Fifthly, like many clinical indices of cardiovascular state, the ventilation-induced changes in left ventricular output and pulse pressure have been analyzed in retrospective studies. No study yet published has prospectively predicted which patients would be preload responsive based on these measures and then shown that their predictions were correct. This procedural limitation should be resolved shortly, as prospective clinical trials of these indices to predict preload responsiveness have recently been completed.

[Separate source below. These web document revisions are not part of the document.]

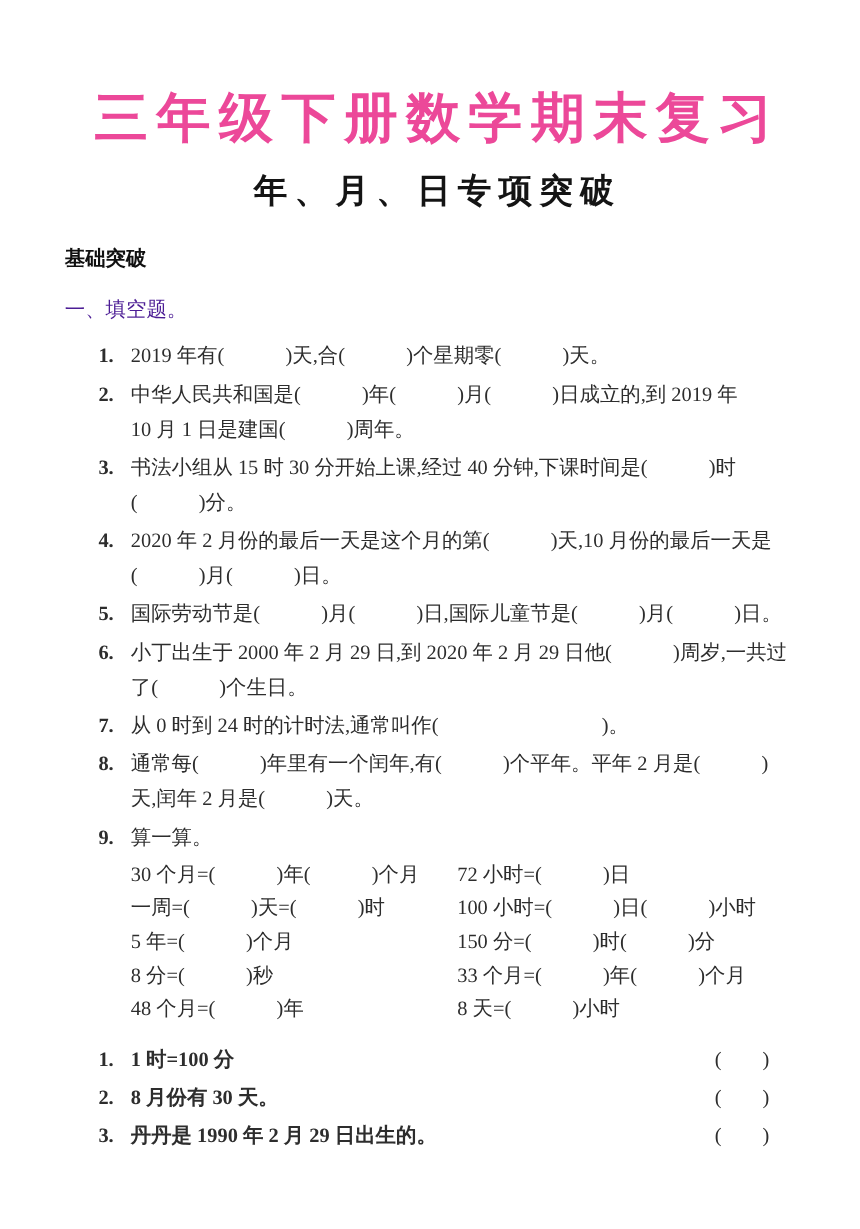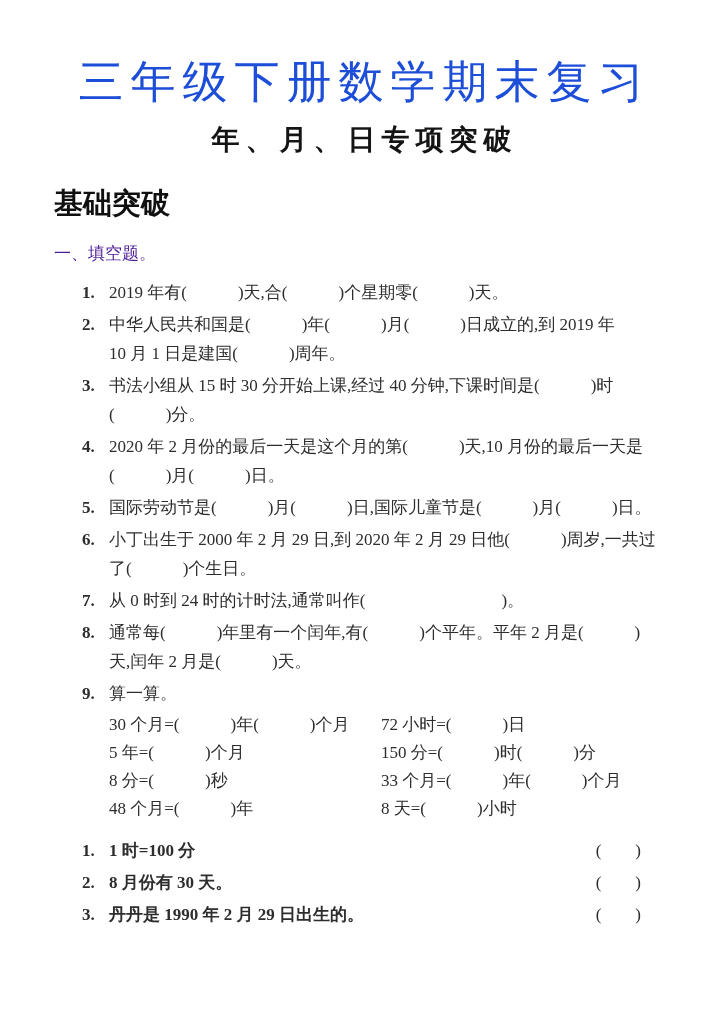--- a/index.html
+++ b/index.html
@@ -13,42 +13,42 @@
     height: 1024px;
     background: #ffffff;
     overflow: hidden;
     font-family: "Liberation Serif", "DejaVu Serif", serif;
     color: #2d2d2d;
   }
   .content {
     padding: 54px 42px 0 54px;
   }
   .title {
-    margin: 0;
+    margin: 16px;
     font-size: 45px;
     line-height: 1.25;
-    font-weight: 400;
+    font-weight: 700;
     text-align: center;
     letter-spacing: 7px;
-    color: #1d4ed8;
+    color: #ec4899;
     white-space: nowrap;
   }
   .subtitle {
     margin: 12px 0 0 0;
     font-size: 28px;
     line-height: 1.25;
     font-weight: 700;
     text-align: center;
     letter-spacing: 6px;
     color: #141414;
     white-space: nowrap;
   }
   .section-heading {
     margin: 28px 0 0 0;
-    font-size: 29px;
+    font-size: 17px;
     line-height: 1.3;
     font-weight: 700;
     color: #101010;
   }
   .group-label {
     margin-top: 19px;
     font-size: 17px;
     line-height: 24px;
     color: #4c1d95;
   }
@@ -156,20 +156,24 @@
       <div class="q">
         <span class="qnum">9.</span>
         <span class="qtext">算一算。</span>
       </div>
     </div>
 
     <div class="conv-block">
       <div class="conv-row">
         <span class="conv-cell">30 个月=(　　　)年(　　　)个月</span>
         <span class="conv-cell">72 小时=(　　　)日</span>
+      </div>
+      <div class="conv-row">
+        <span class="conv-cell">一周=(　　　)天=(　　　)时</span>
+        <span class="conv-cell">100 小时=(　　　)日(　　　)小时</span>
       </div>
       <div class="conv-row">
         <span class="conv-cell">5 年=(　　　)个月</span>
         <span class="conv-cell">150 分=(　　　)时(　　　)分</span>
       </div>
       <div class="conv-row">
         <span class="conv-cell">8 分=(　　　)秒</span>
         <span class="conv-cell">33 个月=(　　　)年(　　　)个月</span>
       </div>
       <div class="conv-row">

Finally, no monitoring tool, no matter how accurate, by itself has improved patient outcome. It is only with the thoughtful and titrated use of therapies known to improve outcome, but requiring information derived from such monitoring tools, will improved patient outcome realized by the use of these tools. We know that occult tissue hypoperfusion exists in critically ill patients and that appropriate and timely resuscitation improves outcome in all critically ill patients, whereas inappropriate and/or delayed resuscitation increases mortality. Accordingly, this new tool needs to be used in concert with proven therapeutic approaches that utilize its diagnostic power correctly. Thus, we are left with a new and robust, powerful, and clinically relevant diagnostic tool whose thoughtful application in the clinic is gaining acceptance and whose influence on future clinical trials using resuscitation therapies will need to be considered. Clinicians are urged to consider the above physiological limitations when applying these deceivingly simple measures at the bedside to define resuscitation decisions.